XCORE SDK
XCORE Software Development Kit
Public Attributes | List of all members
xs3_filter_fir_s32_t Struct Reference

32-bit Discrete-Time Finite Impulse Response (FIR) Filter More...

#include <xs3_filters.h>

Public Attributes

unsigned num_taps
 
unsigned head
 
right_shift_t shift
 
int32_t * coef
 
int32_t * state
 

Detailed Description

32-bit Discrete-Time Finite Impulse Response (FIR) Filter

Todo:
Move most of this information out to higher-level documentation
Filter Model

This struct represents an N-tap 32-bit discrete-time FIR Filter.

At each time step, the FIR filter consumes a single 32-bit input sample and produces a single 32-bit output sample.

To process a new input sample and compute a new output sample, use xs3_filter_fir_s32(). To add a new input sample to the filter without computing a new output sample, use xs3_filter_fir_s32_add_sample().

An N-tap FIR filter contains N 32-bit cofficients (pointed to by coef) and N words of state data (pointed to by state. The state data is a vector of the N most recent input samples. When processing a new input sample at time step t, x[t] is the new input sample, x[t-1] is the previous input sample, and so on, up to x[t-(N-1)], which is the oldest input considered when computing the new output sample (see note 1 below). The coefficients form a vector b[], where b[k] is the coefficient by which the kth oldest input sample is multiplied. There is an additional parameter shift which scales the output as described below. Both the coefficients and shift are considered to be constants which do not change after initialization (although nothing should break if they are changed to new valid values).

At time step t, the output sample y[t] is computed based on the inner product (i.e. sum of element-wise products) of the coefficients and state data as follows (a more detailed description is below):

acc = x[t-0] * b[0] + x[t-1] * b[1] + x[t-2] * b[2] + ... + x[t-(N-1)] * b[N-1]
y[t] = acc >> shift

Importantly, all three of the operators above (addition, multiplication and the rightwards bit-shift) have slightly ideosyncratic meanings.

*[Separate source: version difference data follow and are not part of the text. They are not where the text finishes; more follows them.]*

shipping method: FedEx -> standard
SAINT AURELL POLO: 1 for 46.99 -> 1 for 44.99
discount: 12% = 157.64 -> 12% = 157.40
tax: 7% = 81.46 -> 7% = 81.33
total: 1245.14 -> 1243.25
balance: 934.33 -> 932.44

The products have a built-in rounding arithmetic right-shift of 30 bits, where ties round toward positive infinity. This is a hardware feature which allows for longer filters (larger N) without sacrificing coefficient precision. These element-wise products accumulate into 8 40-bit accumulators saturate the sums at symmetric 40-bit bounds (see Symmetrically Saturating Arithmetic). The order in which the taps are accumulated is unspecified (see note 2 below).

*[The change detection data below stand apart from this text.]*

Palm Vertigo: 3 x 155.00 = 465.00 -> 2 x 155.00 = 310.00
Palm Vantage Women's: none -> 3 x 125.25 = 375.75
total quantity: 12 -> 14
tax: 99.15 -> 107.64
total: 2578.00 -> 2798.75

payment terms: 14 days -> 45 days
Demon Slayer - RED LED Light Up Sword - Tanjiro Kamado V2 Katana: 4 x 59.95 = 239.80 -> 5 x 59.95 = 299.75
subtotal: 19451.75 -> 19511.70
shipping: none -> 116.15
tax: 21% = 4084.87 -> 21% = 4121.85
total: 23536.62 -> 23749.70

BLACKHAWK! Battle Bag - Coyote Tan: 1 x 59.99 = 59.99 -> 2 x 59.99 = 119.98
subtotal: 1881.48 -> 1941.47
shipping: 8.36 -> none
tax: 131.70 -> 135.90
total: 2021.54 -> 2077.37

After each tap has been accumulated, the 8 accumulators are then added together to get a 64-bit penultimate result (with 43 useful bits). Finally, an unsigned rounding arithmetic right-shift of shift bits is applied to the 64-bit sum, and the final result is saturated to the symmetric 32-bit range (-INT32_MAX to INT32_MAX inclusive).

Below is a more detailed description of the operations performed (not including the saturation logic applied by the accumulators).

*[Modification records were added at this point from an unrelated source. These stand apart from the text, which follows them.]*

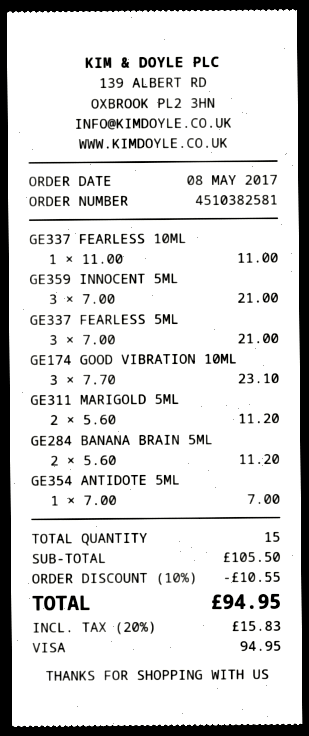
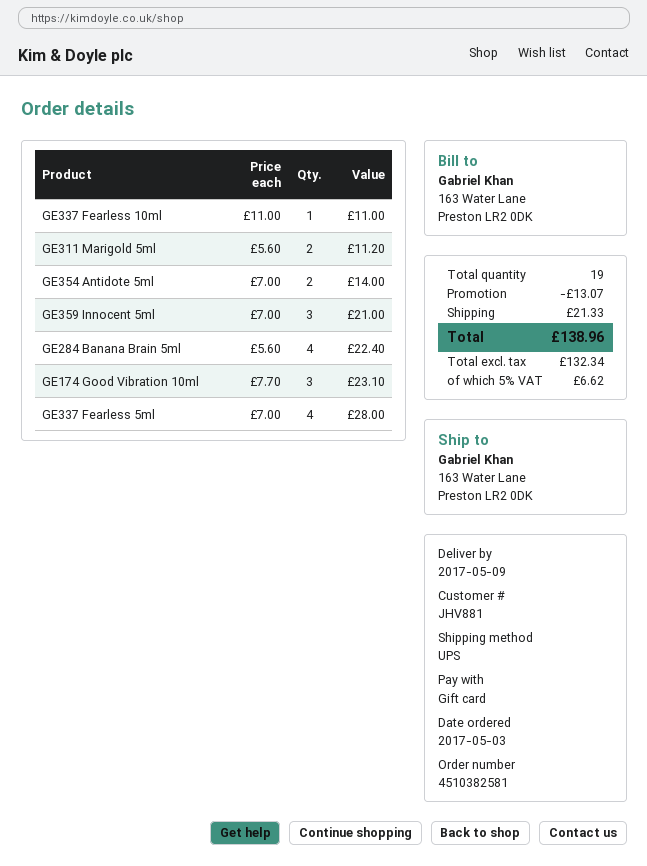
order date: 2017-05-08 -> 2017-05-03
payment method: Visa -> gift card
GE337 FEARLESS 5ML: 3 x 7.00 = 21.00 -> 4 x 7.00 = 28.00
GE284 BANANA BRAIN 5ML: 2 x 5.60 = 11.20 -> 4 x 5.60 = 22.40
GE354 ANTIDOTE 5ML: 1 x 7.00 = 7.00 -> 2 x 7.00 = 14.00
total quantity: 15 -> 19
discount: 10.55 -> 13.07
shipping: none -> 21.33
tax: 20% = 15.83 -> 5% = 6.62
total: 94.95 -> 138.96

\[ & y[t] = sat_{32} \left( round \left( \left( \sum_{k=0}^{N-1} round(x[t-k] \cdot b[k] \cdot 2^{-30}) \right) \cdot 2^{-shift} \right) \right) \\ & \qquad\text{where } sat_{32}() \text{ saturates to } \pm(2^{31}-1) \\ & \qquad\text{ and } round() \text{ rounds to the nearest integer, with ties rounding towards } +\!\infty \]

Operations

Initialize: A xs3_filter_fir_s32_t filter is initialized with a call to xs3_filter_fir_s32_init(). The caller supplies information about the filter, including the number of taps and pointers the coefficients and a state buffer. It is typically recommended that the state buffer be cleared to all 0s before initializing.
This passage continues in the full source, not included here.